Underwater sensors for monitoring sea life (and where to find them)

12/14/2018

 
Picture
​UW News

Paul Gibbs, a mechanical engineer at the UW’s Applied Physics Laboratory, inspects the newest Adaptable Monitoring Package, or AMP, before a test in a saltwater pool. AMPs host a series of sensors that allow researchers to continuously monitor animals underwater.
​
​Harvesting power from the ocean, through spinning underwater turbines or bobbing wave-energy converters, is an emerging frontier in renewable energy.

Researchers have been monitoring how these systems will affect fish and other critters that swim by. But with most available technology, scientists can get only occasional glimpses of what’s going on below.

​
So a team at the University of Washington created a mechanical eye under the ocean’s surface, called an Adaptable Monitoring Package, or AMP, that could live near renewable-energy sites and use a series of sensors to continuously watch nearby animals. On Dec. 13, the researchers put the newest version of the AMP into the waters of Seattle’s Portage Bay for two weeks of preliminary testing before a more thorough analysis is conducted in Sequim, Washington.

“The big-picture goal of the AMP when it started was to try to collect the environmental data necessary to tell what the risks of marine energy were,” said Brian Polagye, a UW associate professor of mechanical engineering and the director of the Pacific Marine Energy Center, a research collaboration between the UW, Oregon State University and the University of Alaska Fairbanks. “But we ended up with a system that can do so much more. It’s more of an oceanographic Universal Serial Bus. This is a backbone, and you can plug whatever sensors you want into it.”

The newest member of the AMP family has the biggest variety of sensors yet, including an echosounder, which uses sonar to detect schools of fish. It also will contain the standard set of instruments that all previous AMPs have supported, including a stereo camera to collect photos and video, a sonar system, hydrophones to hear marine mammal activity and sensors to gauge water quality and speed. This new system also does more processing in real time than its predecessors.

“We want the computer to not just collect data, but actually distinguish what it sees,” said Emma Cotter, a UW doctoral student in mechanical engineering. “For example, we’d like to program it to automatically save images if sea turtles swim by the AMP.”

This new AMP will get its first taste of life outside while hanging off the UW Applied Physics Laboratory‘s research dock. That way, the team can check all the sensors for any potential problems before the AMP goes to the Marine Sciences Laboratory in Sequim for a suite of tests.

“We’re going to be looking at quite a few different questions in Sequim,” Cotter said. “First we’ll look at how well we can track and detect fish. Then once a small tidal turbine is deployed, we’ll be monitoring that.
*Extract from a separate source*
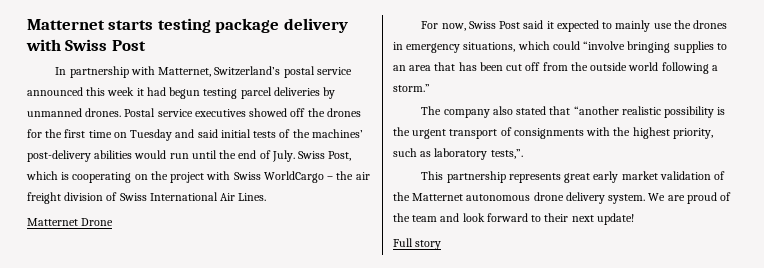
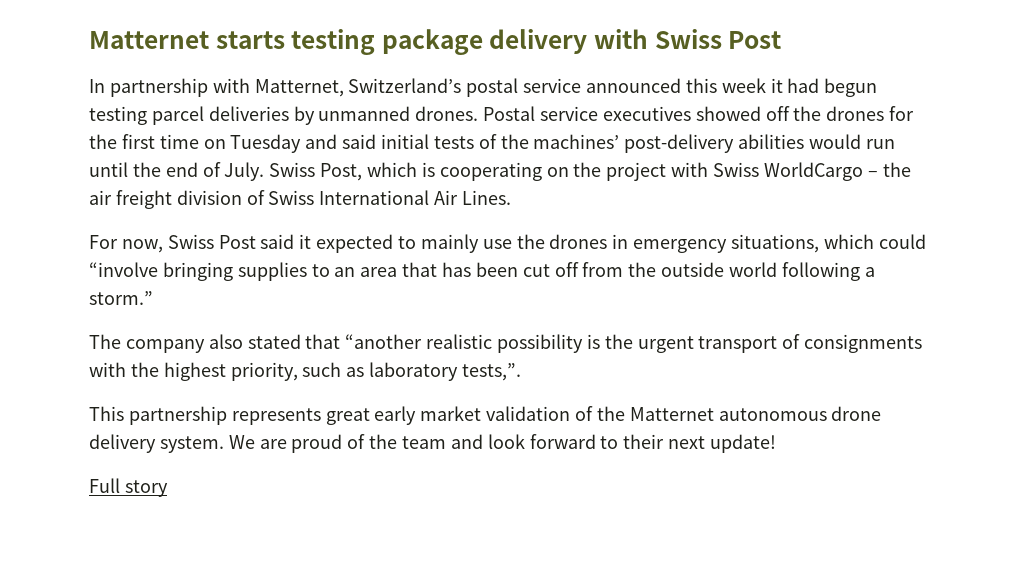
- Matternet Drone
Will we be able to discriminate targets close to it or detect animals interacting with the turbine?”

The team also has developed additional AMPs that are more specific to other types of oceanographic research. Since early October, an AMP has been surveying sea life off the coast of Hawaii while riding aboard a yellow metal ring, called the BOLT Lifesaver, through a partnership with the Navy, the U.S. Department of Energy, University of Hawaii and the company Fred. Olsen.

“They were interested in what happens if whales and sea turtles encounter the mooring lines that connect the Lifesaver to the seabed,” Cotter said. “The best way to answer that question is with an AMP.”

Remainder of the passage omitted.